> [Task prompt] Only the lines of the data below from the one with "Totals | TAX: 1.3000 -> 162.5000" through the one with "Totals | Runs: 130 -> 122" are wanted. Repeat them exactly.

> [Data records]

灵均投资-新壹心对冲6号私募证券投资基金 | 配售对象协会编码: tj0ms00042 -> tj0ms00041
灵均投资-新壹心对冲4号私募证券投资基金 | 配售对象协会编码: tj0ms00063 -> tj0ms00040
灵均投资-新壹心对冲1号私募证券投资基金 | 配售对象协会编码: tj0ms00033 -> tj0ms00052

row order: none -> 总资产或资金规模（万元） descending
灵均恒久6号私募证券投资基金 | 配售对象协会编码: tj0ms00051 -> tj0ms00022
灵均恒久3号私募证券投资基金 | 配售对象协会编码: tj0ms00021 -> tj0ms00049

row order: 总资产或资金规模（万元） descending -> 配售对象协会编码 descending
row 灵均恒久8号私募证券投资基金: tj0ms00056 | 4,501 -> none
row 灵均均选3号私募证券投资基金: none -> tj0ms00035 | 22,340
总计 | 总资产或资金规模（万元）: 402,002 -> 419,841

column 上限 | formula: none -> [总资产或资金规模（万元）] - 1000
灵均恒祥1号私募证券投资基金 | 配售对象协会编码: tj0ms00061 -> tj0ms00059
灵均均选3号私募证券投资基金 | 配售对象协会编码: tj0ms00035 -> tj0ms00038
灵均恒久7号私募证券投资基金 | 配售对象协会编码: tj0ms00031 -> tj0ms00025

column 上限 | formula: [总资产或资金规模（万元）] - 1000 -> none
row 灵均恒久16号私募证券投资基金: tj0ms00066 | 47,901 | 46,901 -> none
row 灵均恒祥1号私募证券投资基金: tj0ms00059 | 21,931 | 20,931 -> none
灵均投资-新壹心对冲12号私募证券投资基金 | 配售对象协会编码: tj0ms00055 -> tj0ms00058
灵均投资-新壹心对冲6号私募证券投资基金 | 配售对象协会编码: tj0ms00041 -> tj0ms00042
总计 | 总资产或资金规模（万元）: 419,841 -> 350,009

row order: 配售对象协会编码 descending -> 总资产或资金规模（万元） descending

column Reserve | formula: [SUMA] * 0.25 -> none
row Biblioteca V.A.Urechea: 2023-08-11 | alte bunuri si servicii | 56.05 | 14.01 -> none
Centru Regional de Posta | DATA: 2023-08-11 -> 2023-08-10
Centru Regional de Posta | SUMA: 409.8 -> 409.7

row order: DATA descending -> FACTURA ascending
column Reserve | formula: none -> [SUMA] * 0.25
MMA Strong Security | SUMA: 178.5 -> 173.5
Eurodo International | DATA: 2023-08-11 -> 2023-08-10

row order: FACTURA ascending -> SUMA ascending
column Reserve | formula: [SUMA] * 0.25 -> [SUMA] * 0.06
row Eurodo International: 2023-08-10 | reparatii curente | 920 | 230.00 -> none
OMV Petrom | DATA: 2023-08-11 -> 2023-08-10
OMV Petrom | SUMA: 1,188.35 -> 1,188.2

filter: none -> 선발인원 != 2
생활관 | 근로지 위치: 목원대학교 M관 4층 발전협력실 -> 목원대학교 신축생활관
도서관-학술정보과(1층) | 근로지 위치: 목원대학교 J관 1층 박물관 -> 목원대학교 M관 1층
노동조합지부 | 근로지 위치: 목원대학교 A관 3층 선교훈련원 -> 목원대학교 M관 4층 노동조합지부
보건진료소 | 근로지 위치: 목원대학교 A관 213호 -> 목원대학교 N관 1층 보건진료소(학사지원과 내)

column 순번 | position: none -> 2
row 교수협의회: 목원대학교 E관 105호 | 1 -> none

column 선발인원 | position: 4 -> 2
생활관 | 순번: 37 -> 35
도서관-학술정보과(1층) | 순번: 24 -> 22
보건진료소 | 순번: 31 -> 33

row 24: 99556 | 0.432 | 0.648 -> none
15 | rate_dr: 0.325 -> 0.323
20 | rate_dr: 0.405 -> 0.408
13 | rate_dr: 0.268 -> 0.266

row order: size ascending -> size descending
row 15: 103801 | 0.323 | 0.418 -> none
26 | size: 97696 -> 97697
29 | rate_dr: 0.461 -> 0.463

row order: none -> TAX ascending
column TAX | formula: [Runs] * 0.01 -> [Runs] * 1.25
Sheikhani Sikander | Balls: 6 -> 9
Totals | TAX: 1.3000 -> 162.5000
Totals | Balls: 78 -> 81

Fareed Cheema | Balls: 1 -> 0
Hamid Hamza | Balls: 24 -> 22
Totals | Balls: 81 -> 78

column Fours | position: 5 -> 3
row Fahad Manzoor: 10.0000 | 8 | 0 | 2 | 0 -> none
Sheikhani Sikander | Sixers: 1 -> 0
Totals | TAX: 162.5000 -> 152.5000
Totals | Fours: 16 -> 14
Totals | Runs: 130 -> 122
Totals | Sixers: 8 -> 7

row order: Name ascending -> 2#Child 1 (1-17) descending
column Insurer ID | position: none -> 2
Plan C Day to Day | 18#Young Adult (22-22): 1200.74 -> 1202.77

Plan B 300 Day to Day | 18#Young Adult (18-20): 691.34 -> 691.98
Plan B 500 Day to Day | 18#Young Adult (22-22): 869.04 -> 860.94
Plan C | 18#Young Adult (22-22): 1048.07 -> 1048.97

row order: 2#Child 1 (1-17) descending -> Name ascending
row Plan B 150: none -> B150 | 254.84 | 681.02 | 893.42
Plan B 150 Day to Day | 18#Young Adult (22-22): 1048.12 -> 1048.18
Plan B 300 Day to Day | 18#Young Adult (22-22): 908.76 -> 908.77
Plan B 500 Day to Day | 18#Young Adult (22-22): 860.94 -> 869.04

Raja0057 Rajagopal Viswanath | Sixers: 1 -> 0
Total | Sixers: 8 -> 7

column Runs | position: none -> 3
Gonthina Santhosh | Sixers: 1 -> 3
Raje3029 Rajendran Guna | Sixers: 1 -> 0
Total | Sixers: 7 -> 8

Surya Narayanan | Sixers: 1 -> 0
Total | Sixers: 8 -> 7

> [Written response]
Totals | TAX: 1.3000 -> 162.5000
Totals | Balls: 78 -> 81

Fareed Cheema | Balls: 1 -> 0
Hamid Hamza | Balls: 24 -> 22
Totals | Balls: 81 -> 78

column Fours | position: 5 -> 3
row Fahad Manzoor: 10.0000 | 8 | 0 | 2 | 0 -> none
Sheikhani Sikander | Sixers: 1 -> 0
Totals | TAX: 162.5000 -> 152.5000
Totals | Fours: 16 -> 14
Totals | Runs: 130 -> 122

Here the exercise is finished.